Stop Reading Changelogs: Safer Kubernetes upgrades with simulation
SRECon 2026 Talk Transcript
Quick note for my subscribers: In an effort to try to get a few more paid subscriptions to this blog, I’m running an experiment where I keep the “paid subscribers only” period for a week, instead of just “over the weekend”. I will still publish all of my posts publicly, but if you want to read it earlier, you’ll need to be a paid subscriber. As a reminder: paid subscriptions to the blog don’t pay my bills, but they help get me and Ian to conferences, which is where we meet the people who do pay our bills. So I very much appreciate everyone who is already supporting us, and look forward to getting even more!
Last week I had the privilege of giving a talk at SRECon Americas in Seattle; the recording of the talk will be published in a few weeks, but I thought for this post I’d do something a bit different and write an (approximate) transcript of the talk for those of you who don’t want to wait and/or prefer reading things to watching videos. The talk is, of course, about SimKube: I hope you enjoy! I’ll update this with a link to the talk once it’s posted.
Thanks all for coming; the title of my talk today is “Stop Reading Changelogs: Safer Kubernetes Upgrades with Simulation”.
On Pi Day three years ago, March 14, 2023, Reddit suffered a 100-pi-minute long outage, a 314-minute outage. In the extremely detailed and well-written postmortem, it was revealed that one of the primary causes of this outage was a Kubernetes version upgrade from Kubernetes 1.23 to 1.24. Specifically, in this upgrade, Kubernetes changed one of the labels that was applied to its control plane nodes, and Calico, the service mesh component used by Reddit at the time, was using a label selector that pointed to the old label for the node instead of the new label. This caused Reddit to go hard down for around 5 hours.
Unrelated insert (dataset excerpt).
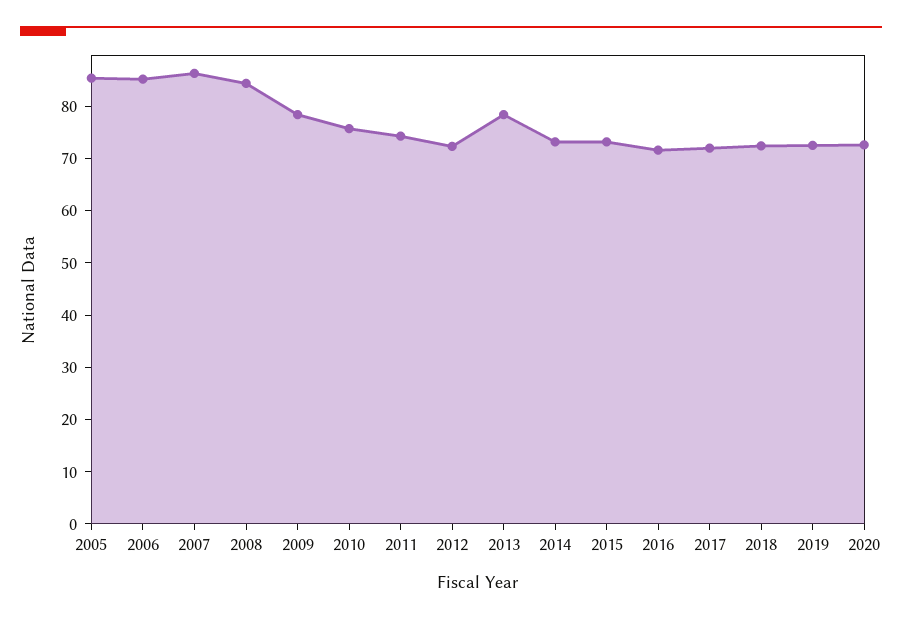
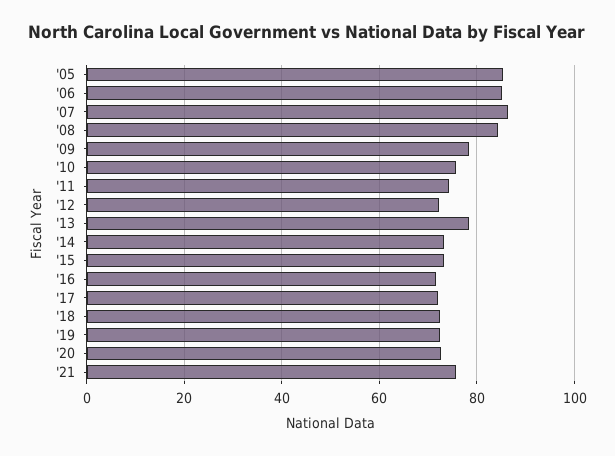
'21: none -> 76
Now: I was not a Reddit engineer at the time of this outage and I am not a Reddit engineer now. In fact, I have never been a Reddit engineer, and I also know for certain that there are Reddit engineers in the audience today who were employed at Reddit at the time this incident happened. So let’s take a detour to answer the question, “Who the heck am I and what am I doing here?”
Hi! My name’s David; I go by drmorr on the internet, and I use this cute little grumpy red robot icon basically everywhere. I received my PhD in Computer Science from the University of Illinois in 2014, where I was focused on scheduling and optimization problems. From there, I got my first introduction to distributed systems at Yelp, which at the time was unhappy with the amount of money they were paying to AWS, and asked me to use my optimization skills to help them pay less money to AWS. Of particular note for this talk, while I was at Yelp I wrote my first distributed systems simulator, a simulation engine for Apache Mesos that we used to try to understand some of the cost-reduction changes we wanted to make. From Yelp I went to Airbnb, doing more of the same: scheduling, autoscaling, and cost optimization, before finally starting ACRL—a small business focused on open-source research and development in distributed systems. One of ACRL’s primary projects is a simulation environment for Kubernetes called SimKube.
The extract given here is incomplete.